* WORK TASK *
Among the entries below, find each line with "spacing" and show it.

* GIVEN INFORMATION *
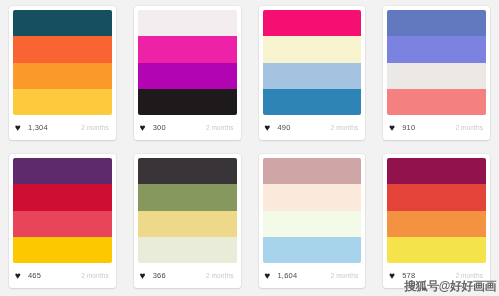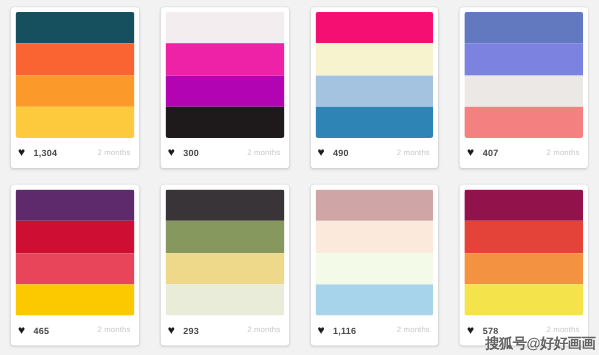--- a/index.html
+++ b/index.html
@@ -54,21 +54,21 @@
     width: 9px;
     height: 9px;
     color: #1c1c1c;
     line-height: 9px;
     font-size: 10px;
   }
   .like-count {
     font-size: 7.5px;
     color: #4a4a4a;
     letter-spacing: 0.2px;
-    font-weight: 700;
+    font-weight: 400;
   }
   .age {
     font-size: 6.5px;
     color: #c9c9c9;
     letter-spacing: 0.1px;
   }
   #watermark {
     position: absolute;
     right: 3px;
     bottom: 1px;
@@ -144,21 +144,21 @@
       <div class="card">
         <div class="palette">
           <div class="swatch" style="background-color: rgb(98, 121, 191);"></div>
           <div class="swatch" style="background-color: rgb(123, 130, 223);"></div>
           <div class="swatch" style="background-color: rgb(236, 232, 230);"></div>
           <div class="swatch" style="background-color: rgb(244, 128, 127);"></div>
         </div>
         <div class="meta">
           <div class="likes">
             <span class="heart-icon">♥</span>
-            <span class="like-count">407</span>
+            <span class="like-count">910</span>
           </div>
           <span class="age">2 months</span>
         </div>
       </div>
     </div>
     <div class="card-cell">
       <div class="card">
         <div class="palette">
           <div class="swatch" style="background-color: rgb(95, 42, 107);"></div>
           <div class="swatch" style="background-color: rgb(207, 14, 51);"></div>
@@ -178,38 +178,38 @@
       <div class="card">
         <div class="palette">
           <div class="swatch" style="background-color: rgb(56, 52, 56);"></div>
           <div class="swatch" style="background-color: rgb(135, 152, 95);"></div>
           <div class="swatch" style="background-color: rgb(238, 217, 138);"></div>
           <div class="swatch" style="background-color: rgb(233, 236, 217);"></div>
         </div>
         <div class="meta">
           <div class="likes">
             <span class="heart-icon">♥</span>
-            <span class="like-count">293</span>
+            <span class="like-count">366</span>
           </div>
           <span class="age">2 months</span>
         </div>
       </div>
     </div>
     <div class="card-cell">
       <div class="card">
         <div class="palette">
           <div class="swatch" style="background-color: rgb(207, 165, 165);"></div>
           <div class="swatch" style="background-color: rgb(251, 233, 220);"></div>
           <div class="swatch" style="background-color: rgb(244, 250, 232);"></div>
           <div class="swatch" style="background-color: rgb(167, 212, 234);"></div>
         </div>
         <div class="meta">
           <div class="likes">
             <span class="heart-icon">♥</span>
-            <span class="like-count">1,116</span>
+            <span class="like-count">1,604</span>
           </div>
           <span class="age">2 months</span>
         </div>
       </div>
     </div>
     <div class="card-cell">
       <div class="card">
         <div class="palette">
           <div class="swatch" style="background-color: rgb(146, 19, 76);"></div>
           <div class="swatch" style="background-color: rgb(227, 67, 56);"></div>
* * *
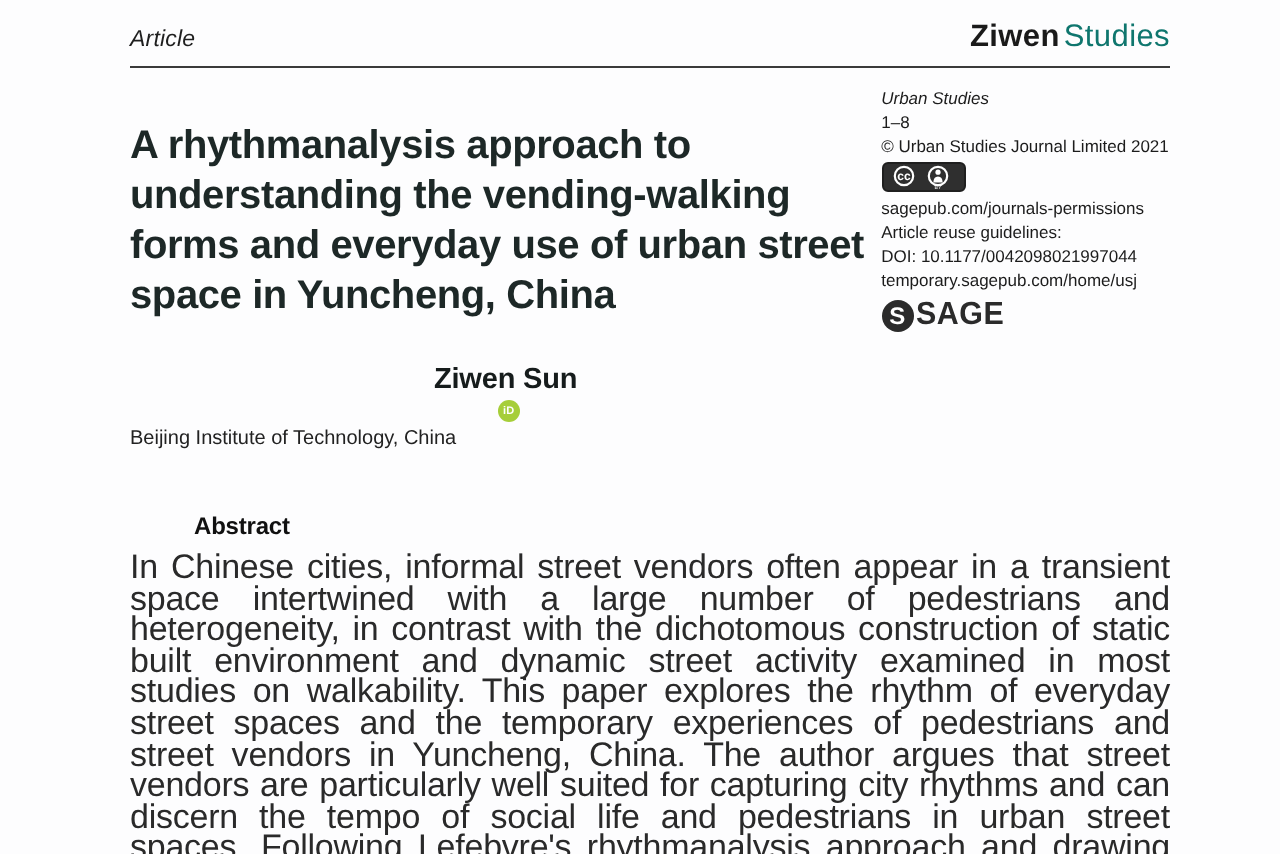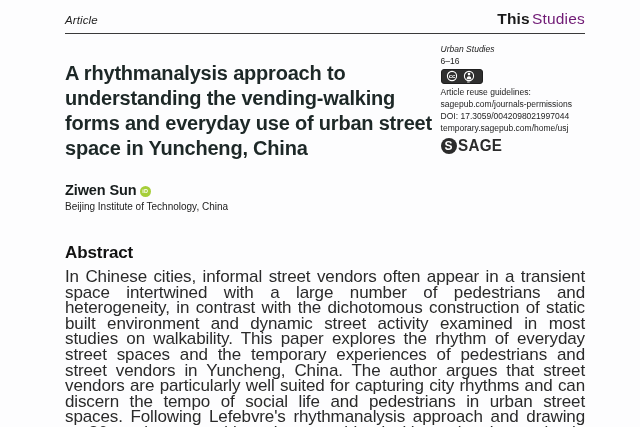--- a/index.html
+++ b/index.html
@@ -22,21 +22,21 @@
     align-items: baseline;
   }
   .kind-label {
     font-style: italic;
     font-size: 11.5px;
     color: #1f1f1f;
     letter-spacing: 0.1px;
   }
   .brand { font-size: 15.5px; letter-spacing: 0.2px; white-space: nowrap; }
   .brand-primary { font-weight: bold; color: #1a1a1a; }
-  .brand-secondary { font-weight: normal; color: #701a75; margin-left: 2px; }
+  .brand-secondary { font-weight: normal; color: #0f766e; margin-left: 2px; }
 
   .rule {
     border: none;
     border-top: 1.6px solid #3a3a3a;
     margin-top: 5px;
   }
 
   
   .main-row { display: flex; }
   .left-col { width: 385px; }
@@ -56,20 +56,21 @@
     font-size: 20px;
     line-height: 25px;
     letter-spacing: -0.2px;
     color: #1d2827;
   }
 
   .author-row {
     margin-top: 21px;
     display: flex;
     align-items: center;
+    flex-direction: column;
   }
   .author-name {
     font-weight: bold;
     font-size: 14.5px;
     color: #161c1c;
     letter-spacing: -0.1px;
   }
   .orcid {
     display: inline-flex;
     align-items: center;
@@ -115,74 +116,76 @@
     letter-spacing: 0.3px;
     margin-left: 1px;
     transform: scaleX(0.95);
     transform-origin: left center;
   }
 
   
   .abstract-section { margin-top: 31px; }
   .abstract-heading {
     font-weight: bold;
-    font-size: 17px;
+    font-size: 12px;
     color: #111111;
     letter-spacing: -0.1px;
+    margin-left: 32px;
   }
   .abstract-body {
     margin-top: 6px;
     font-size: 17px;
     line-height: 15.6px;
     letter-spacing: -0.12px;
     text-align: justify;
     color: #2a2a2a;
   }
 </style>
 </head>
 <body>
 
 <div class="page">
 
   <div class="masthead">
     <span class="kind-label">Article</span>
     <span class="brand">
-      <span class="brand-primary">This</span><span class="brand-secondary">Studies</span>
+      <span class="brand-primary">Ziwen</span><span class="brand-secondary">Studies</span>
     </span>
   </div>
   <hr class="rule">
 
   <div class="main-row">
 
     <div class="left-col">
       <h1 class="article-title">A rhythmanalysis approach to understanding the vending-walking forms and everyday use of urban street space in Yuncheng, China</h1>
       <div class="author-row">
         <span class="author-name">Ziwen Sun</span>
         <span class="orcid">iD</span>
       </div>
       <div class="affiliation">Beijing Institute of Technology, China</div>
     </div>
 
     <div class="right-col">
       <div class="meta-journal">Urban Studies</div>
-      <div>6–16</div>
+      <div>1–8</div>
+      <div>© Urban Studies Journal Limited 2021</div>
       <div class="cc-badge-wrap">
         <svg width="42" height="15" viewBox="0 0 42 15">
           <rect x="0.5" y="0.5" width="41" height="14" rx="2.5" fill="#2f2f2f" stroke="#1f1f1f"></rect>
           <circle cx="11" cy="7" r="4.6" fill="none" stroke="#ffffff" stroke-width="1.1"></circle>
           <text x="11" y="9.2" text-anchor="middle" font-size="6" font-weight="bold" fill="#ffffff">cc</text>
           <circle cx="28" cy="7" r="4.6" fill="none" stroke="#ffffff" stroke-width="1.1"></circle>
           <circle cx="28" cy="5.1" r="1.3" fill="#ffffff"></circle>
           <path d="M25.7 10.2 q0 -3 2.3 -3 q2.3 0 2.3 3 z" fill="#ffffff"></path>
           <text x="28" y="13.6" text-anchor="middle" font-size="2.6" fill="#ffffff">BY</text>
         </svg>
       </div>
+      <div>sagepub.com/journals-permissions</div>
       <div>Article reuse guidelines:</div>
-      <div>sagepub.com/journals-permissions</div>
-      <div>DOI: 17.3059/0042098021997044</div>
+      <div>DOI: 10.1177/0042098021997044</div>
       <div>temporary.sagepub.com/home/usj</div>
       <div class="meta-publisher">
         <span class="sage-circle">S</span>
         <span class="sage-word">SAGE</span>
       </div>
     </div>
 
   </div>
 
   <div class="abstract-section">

* COMPLETED EXERCISE *
     letter-spacing: 0.2px;
     letter-spacing: 0.1px;
     letter-spacing: 0.1px;
   .brand { font-size: 15.5px; letter-spacing: 0.2px; white-space: nowrap; }
     letter-spacing: -0.2px;
     letter-spacing: -0.1px;
     letter-spacing: 0.3px;
     letter-spacing: -0.1px;
     letter-spacing: -0.12px;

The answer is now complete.